The drive to the hospital was a nightmare. My heart was split in two, hurting for my little sister fighting for her life in the other car, hearing Zach’s weak words in ours.

As promised, Aaron had called hisfriend, Dr. Miller. We’d yet to talk to her. I dreaded that moment. I was terrified of what would come next. I despised myself for the pain I’d deliberately cause my family.

We were still waiting to hear about Mia and Zach when Dr. Miller showed up at the end of the corridor. Aaron and I stared at each other, a dooming understanding passing between us. We knew what needed to be done. It didn’t make it any easier, though.

I left Izzie with Danny and plodded down the hall, along with Aaron, already missing the numbness that was supposed to protect me.

For the first time in almost two decades, I knocked on the door and didn’t use my keys to come in. My stomach was in knots as I waited for them. I felt myself shaking, but I couldn’t blame the cold.

Jackson opened the door and gave me a smile I didn’t deserve. “Hey, son. Why didn’t you just walk in?” At my speechlessness, he turned wary. “Rosie!” He called, still staring at me with fear in his eyes.

Rosie ambled our way. “Honey! What a nice surprise. Why are you outside in the rain? Come in.”

I couldn’t move. I kept opening and closing my mouth. I couldn’t bring myself to lie to them.

Yet I can’t say the truth.

Rosie’s smile faded, and she grabbed Jackson’s arm for support before whispering, “Which one?”

It pained me that they already understood what I was there to say. I wanted to say something else, yet I vowed not to. By my own doing, I couldn’t.

“Zach,” I choked out. Rosie covered her mouth with her hand, and Jackson held her tight, his shoulders already shaking. “Mia’s in critical condition. But she might make it.” Each word felt like a stab, and their sobbing destroyed me.

I wasn’t ready for their pain as much as I wasn’t ready for Haley’s, who showed up behind them, already crying. “Is it true?” I faltered, then nodded and stepped inside.

If that wasn’t painful enough, I fished his dog tag and third of the compass from my pocket and handed them to her. “He wants you to have them.” Her wail almost brought me to my knees and took my breath away. I wanted to undo it all, to say that wasn’t true, but I couldn’t. So, I just hugged her close and let her soak my clothes.

Sofia and Gabe were playing in the TV room, and I couldn’t imagine how they’d break the news to him. He adored Zach, who was every bit Gabe’s father.

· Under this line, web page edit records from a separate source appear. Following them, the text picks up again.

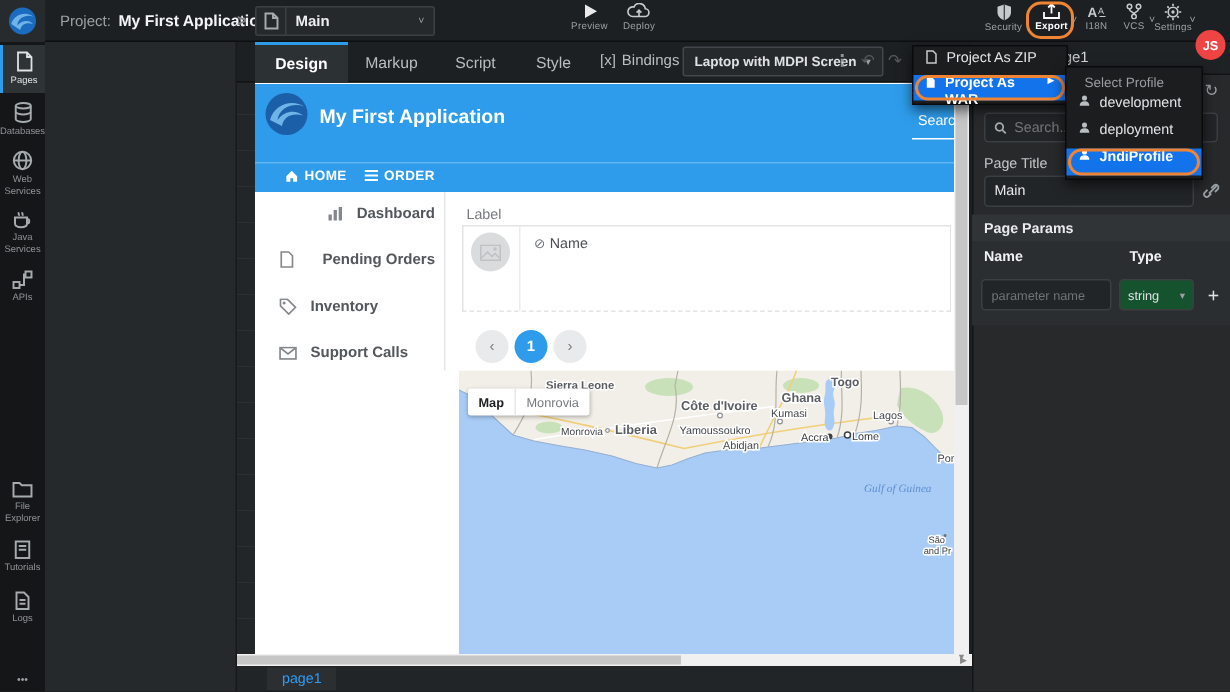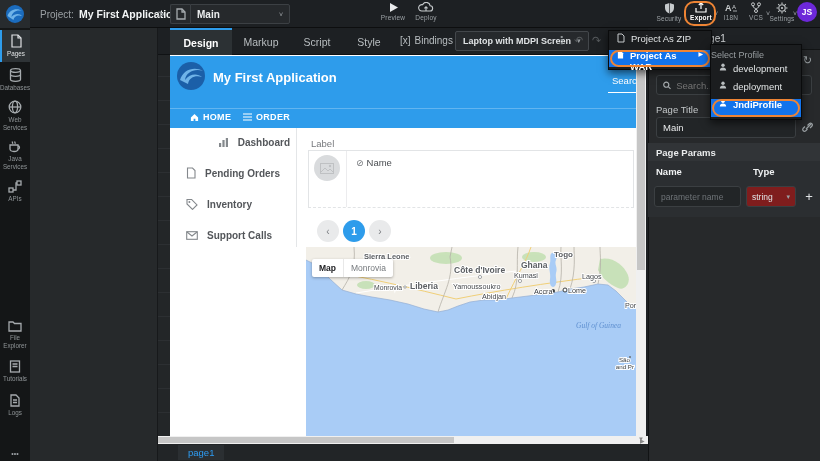"JS" .avatar { background: #6d28d9 -> #ef4444; top: 2px -> 20px }
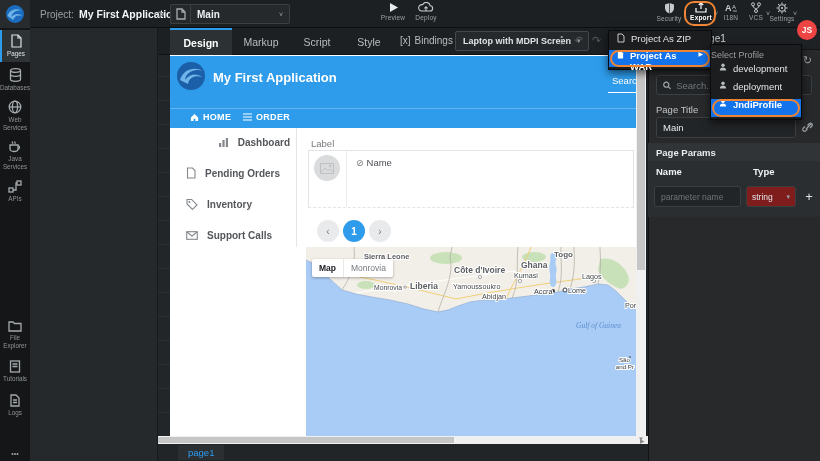"Select Profile" .mhdr { padding: 0 0 -> 0 12px }
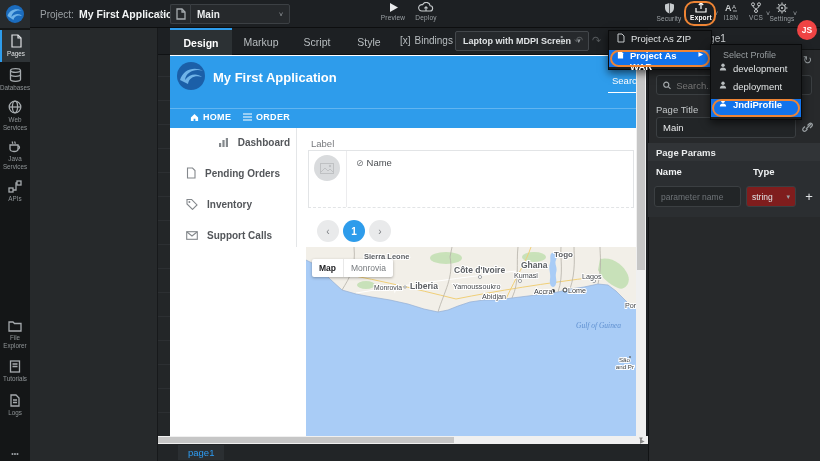"Pending Orders" div.menuitem { justify-content: none -> space-between }
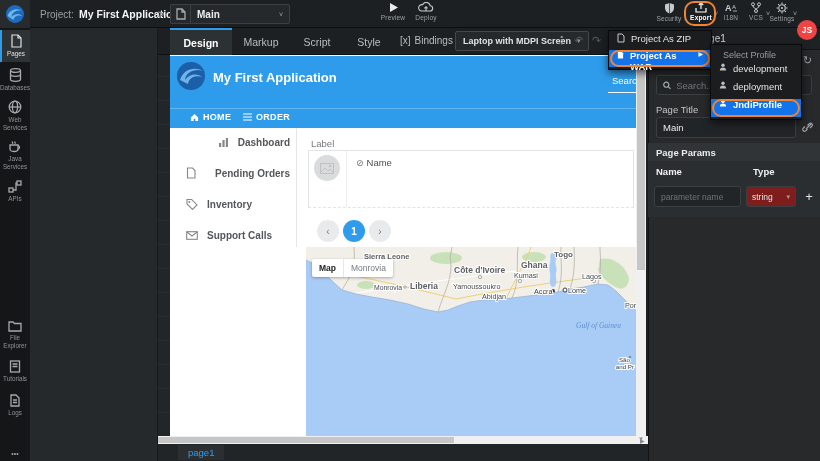"string" .rselect { background: #7f1d1d -> #14532d }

Rosie, Jackson, and Haley left the room to recompose before the kids could see us and get ready to go to the hospital for Mia. I wasn’t ready for that just yet.

Hugo came to us in distress, whimpering and ambling around us. Sensing our pain, and most likely feeling his own. I used to hear dogs were sensitive and could catch on to their surroundings and what was happening to their owners. I never truly believed that until I saw the food stealer so distressed.

I sat down on the floor, defeated, and the little shit weaseled his way between my bent legs and dropped his head on my chest. Having reached my limit, I finally lost the hold on my tears as I sought atonement clutching my furry friend.

I thought the pain would subside as the weeks went by. It was hard to deal with grief when everything around you seemed like a reminder of what you lost. Of what you could’ve lost.

Every time I met Haley and Gabe, my heart would crumble thinking about the love they couldn’t explore and the family they didn’t have time to create. Whenever I saw Rosie and Jackson, I held back my tears thinking about the son they lost and daughter who almost couldn’t make it—that always made me hug Teddy a little tighter.